◆ **Work task**: Output, word for word, the line that contains "(167, 865) none -> [64,835,104,849] // sample" and all lines after it in the records below, omitting pictures.

________

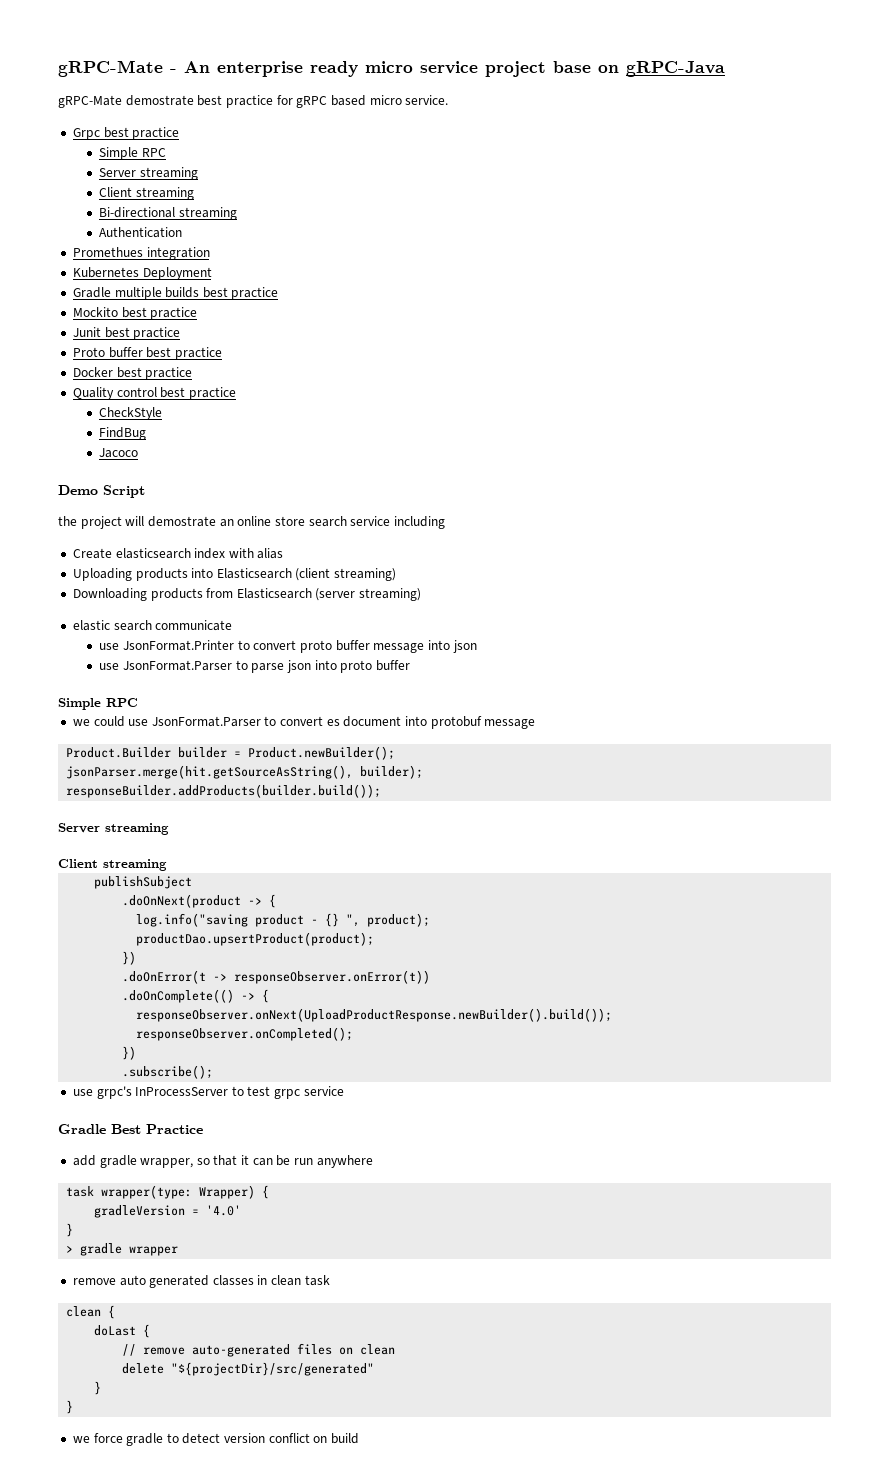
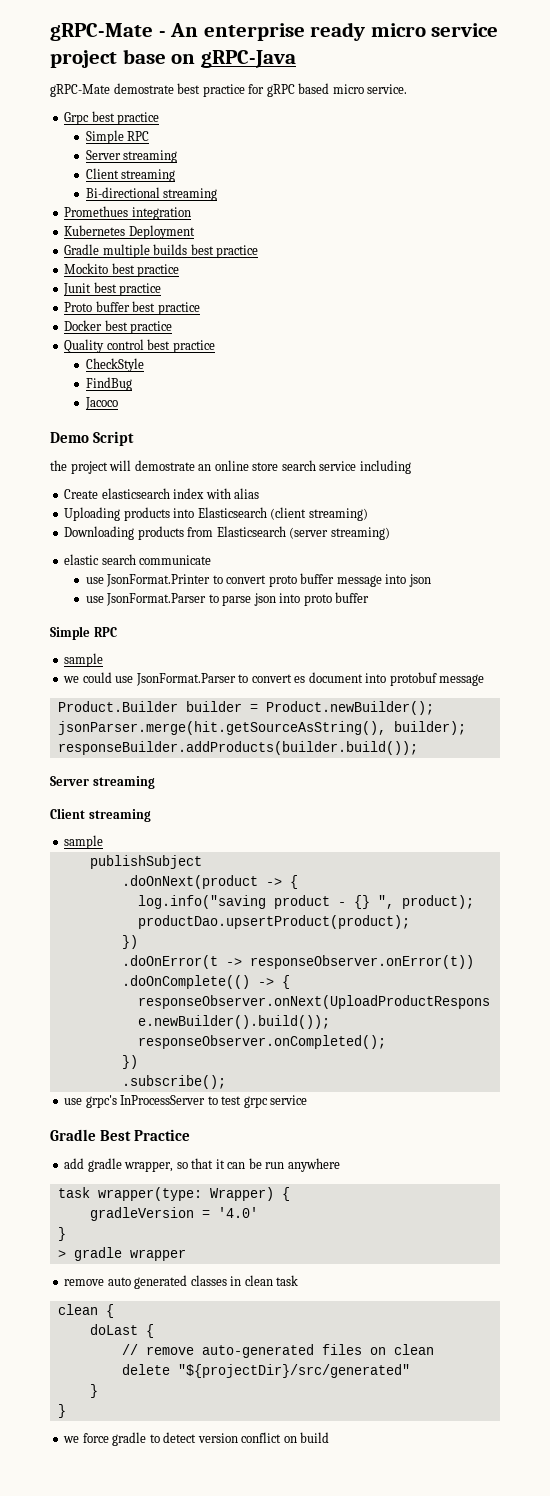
[99,227,183,238] // Authentication -> (218, 194) none
(138, 702) none -> [64,653,104,667] // sample
(167, 865) none -> [64,835,104,849] // sample

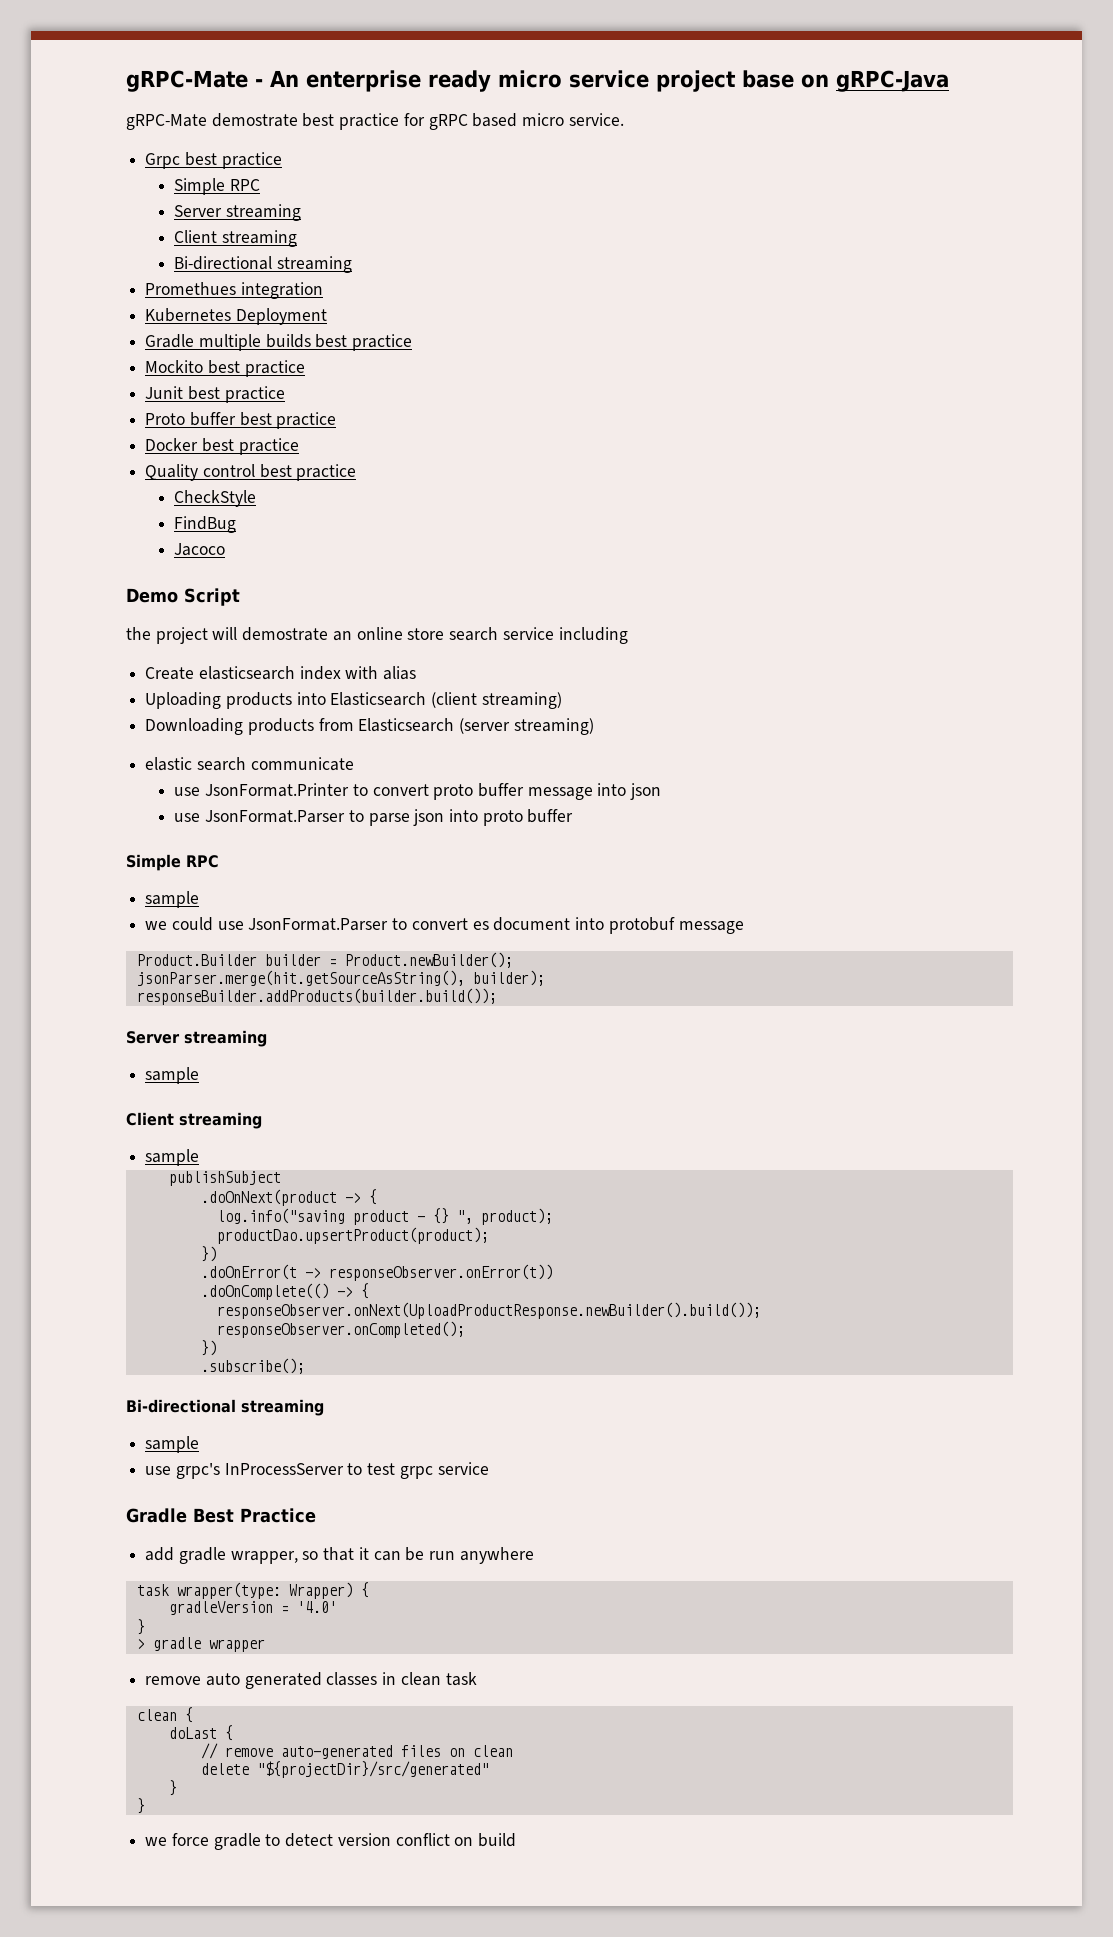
(155, 782) none -> [145,1067,200,1084] // sample
(226, 1082) none -> [126,1399,324,1416] [145,1436,200,1453] // Bi-directional streaming // sample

________

◆ **Answer to this task**:
(167, 865) none -> [64,835,104,849] // sample

(155, 782) none -> [145,1067,200,1084] // sample
(226, 1082) none -> [126,1399,324,1416] [145,1436,200,1453] // Bi-directional streaming // sample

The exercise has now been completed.